DATA EXCERPTS:
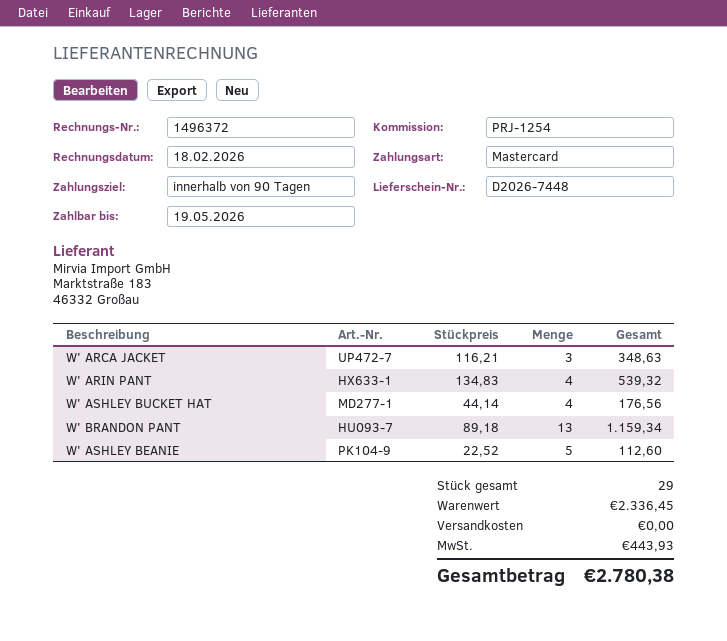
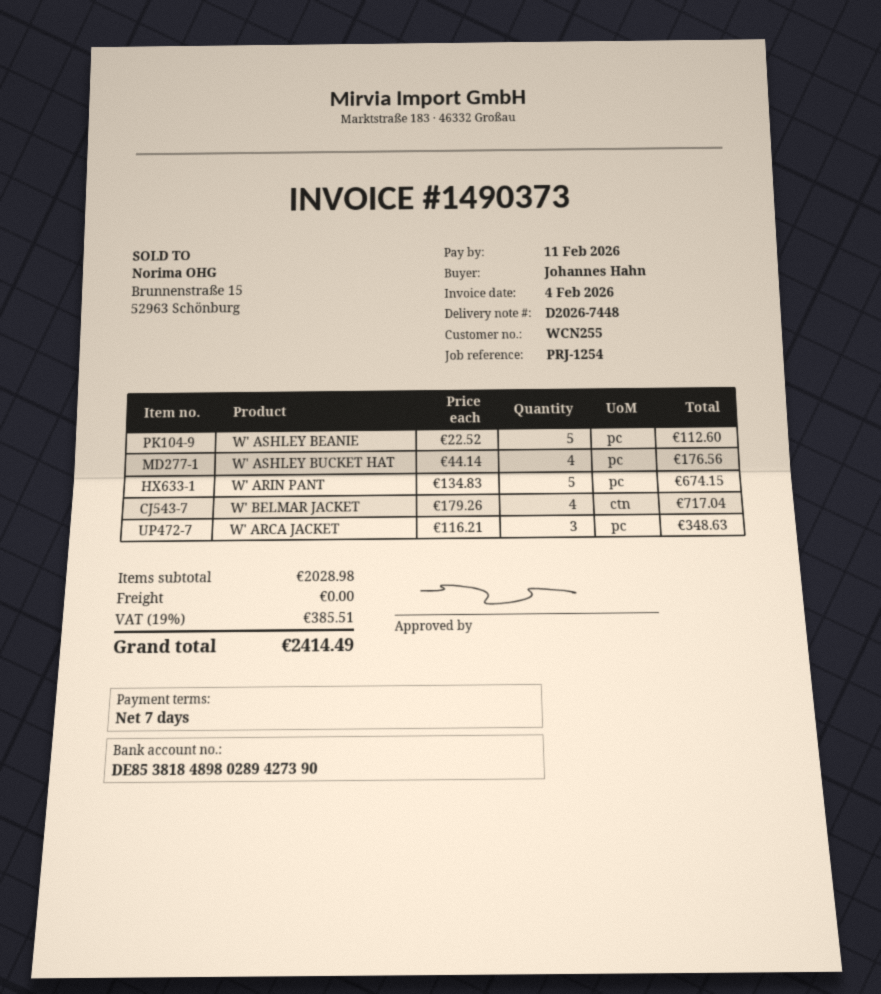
invoice number: 1496372 -> 1490373
invoice date: 2026-02-18 -> 2026-02-04
payment terms: 90 days -> 7 days
due date: 2026-05-19 -> 2026-02-11
W' ARIN PANT: 4 x 134.83 = 539.32 -> 5 x 134.83 = 674.15
W' BRANDON PANT: 13 x 89.18 = 1159.34 -> none
W' BELMAR JACKET: none -> 4 x 179.26 = 717.04
subtotal: 2336.45 -> 2028.98
tax: 443.93 -> 385.51
total: 2780.38 -> 2414.49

PROBLEM: For each record, return its text exactly and leave any picture out.

SOLUTION TO THIS TASK:
invoice number: 1496372 -> 1490373
invoice date: 2026-02-18 -> 2026-02-04
payment terms: 90 days -> 7 days
due date: 2026-05-19 -> 2026-02-11
W' ARIN PANT: 4 x 134.83 = 539.32 -> 5 x 134.83 = 674.15
W' BRANDON PANT: 13 x 89.18 = 1159.34 -> none
W' BELMAR JACKET: none -> 4 x 179.26 = 717.04
subtotal: 2336.45 -> 2028.98
tax: 443.93 -> 385.51
total: 2780.38 -> 2414.49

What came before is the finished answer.